Sometimes going to a place on a Sunday, or earlier in the morning yields the advantage of not having to compete with cars and trucks for a good view. For example, this morning I was able to shoot a giant mural of "jeweled" frogs on the side of a downtown building at a time when there were no cars at the parking meters in front of the mural. It was the same with the mural above. Before 8 a.m. you have a fighting chance of getting a clean area in front of the art that allows you to photograph straight in, without having to wiggle your camera to one side or the other in a frustrating attempt to dodge parked cars. 

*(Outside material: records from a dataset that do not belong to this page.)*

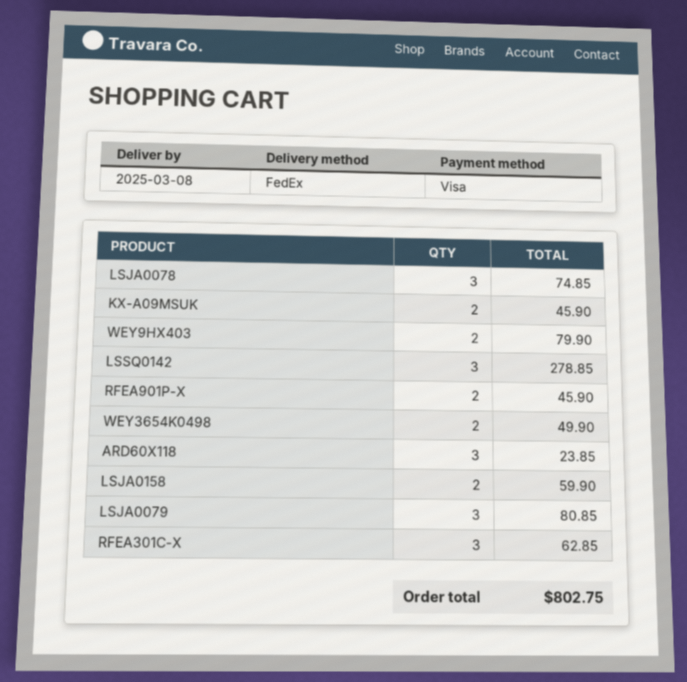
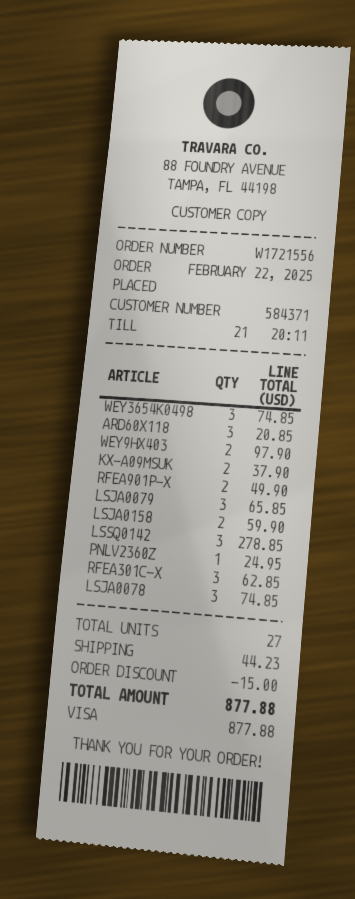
KX-A09MSUK: 2 for 45.90 -> 2 for 37.90
WEY9HX403: 2 for 79.90 -> 2 for 97.90
RFEA901P-X: 2 for 45.90 -> 2 for 49.90
WEY3654K0498: 2 for 49.90 -> 3 for 74.85
ARD60X118: 3 for 23.85 -> 3 for 20.85
LSJA0079: 3 for 80.85 -> 3 for 65.85
PNLV2360Z: none -> 1 for 24.95
discount: none -> 15.00
shipping: none -> 44.23
total: 802.75 -> 877.88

The commissioned work I see is usually very well produced. It shows the hands and minds of true craftspeople. I love the "circus" images on the back of the building that houses Esther's Follies comedy club. The "Op Art" on plywood fronting a property on Congress Ave., just a couple of blocks from the Capitol is also very nice. It's all worth documenting because, inevitably, it will go away. 

One of the earliest pieces was an ad on the side of an old building in downtown. A building got torn down in order to make way for a newer, plainer building and the demolition revealed a chewing gum ad on the building next door. 

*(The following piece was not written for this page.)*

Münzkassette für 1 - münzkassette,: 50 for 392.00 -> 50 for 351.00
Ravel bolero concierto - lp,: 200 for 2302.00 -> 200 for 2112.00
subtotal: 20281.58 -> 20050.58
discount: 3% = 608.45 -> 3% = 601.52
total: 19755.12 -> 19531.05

Now, of course, if you are doing this professionally you really will need the absolute latest camera. It must have two card slots because one never knows when the wrecking ball will beat you to the re-shoot should your single card slot fail. You'll probably need a Sony a9 (I'm sure redacted website would consider it mandatory) so you can capture the work at high rates of speed. Buildings move fast. And no building will stand still if you aren't using one of those white lenses (or at least light grey...). As you might imagine, a fast, professional optic is required. In bright sunlight f2.0 might be dicey; better make it an f1.2 instead. This presumes, of course, that you'll have a raw converter built into your professional camera so you can get your "work" up on Instagram while you are still facing the subject of your study. Anything less would be temporally unprofessional. I can only use Canon and Nikon for this sort of work since they now have service trucks (like our food trucks) parked close to the art just in case one of the cameras, operating at speed, drops a cog or runs out of sensor oil. Occasionally I find that I need to borrow a 1200mm f2.8 from one of the "big boys" so I can shoot a mural from across the street. Good to know they are there. 

In all seriousness, this kind of work can be done with just about anything that has a battery that will still hold a charge. My first documentations were done with film cameras but I started photographing Austin murals in earnest with my original Olympus E-1 camera. It worked well. 

It's fun to have a mission in mind when you head outside with your camera. An ongoing mission like the documentation of public art gives me a reason to walk and a reason to bring along a camera. Over time you develop a deeper and deeper inventory of images and, in some ways, you create an archive of the change in your city.

Today I was using the Panasonic G85. That's just because it's my newest toy. My all time favorite camera for this kind of "work" has been the Sony RX10iii. Being able to use so many vastly different focal lengths gives me ultimate flexibility and the really good stabilization never hurts. 


  1. Kt,
    Love this work. Color, texture, composition, subjects just find them interesting and stimulating. Gotta get out and take some time to shoot around town. Alas, the small town I live in is not so colorful. Of course there is always B&W. Perhaps I should look at my small town closer.

  2. I love documenting public art and I'm lucky to live in a city that has encouraged it see https://plus.google.com/collection/YdUXW for a sample. I love how it is ephemeral, topical an range in size from a few inches to many yards/metres in size

  3. I used to work for 2 different companies (AMD and Metrowerks) that had me fly into Austin for business on a regular basis. I enjoyed visiting your city.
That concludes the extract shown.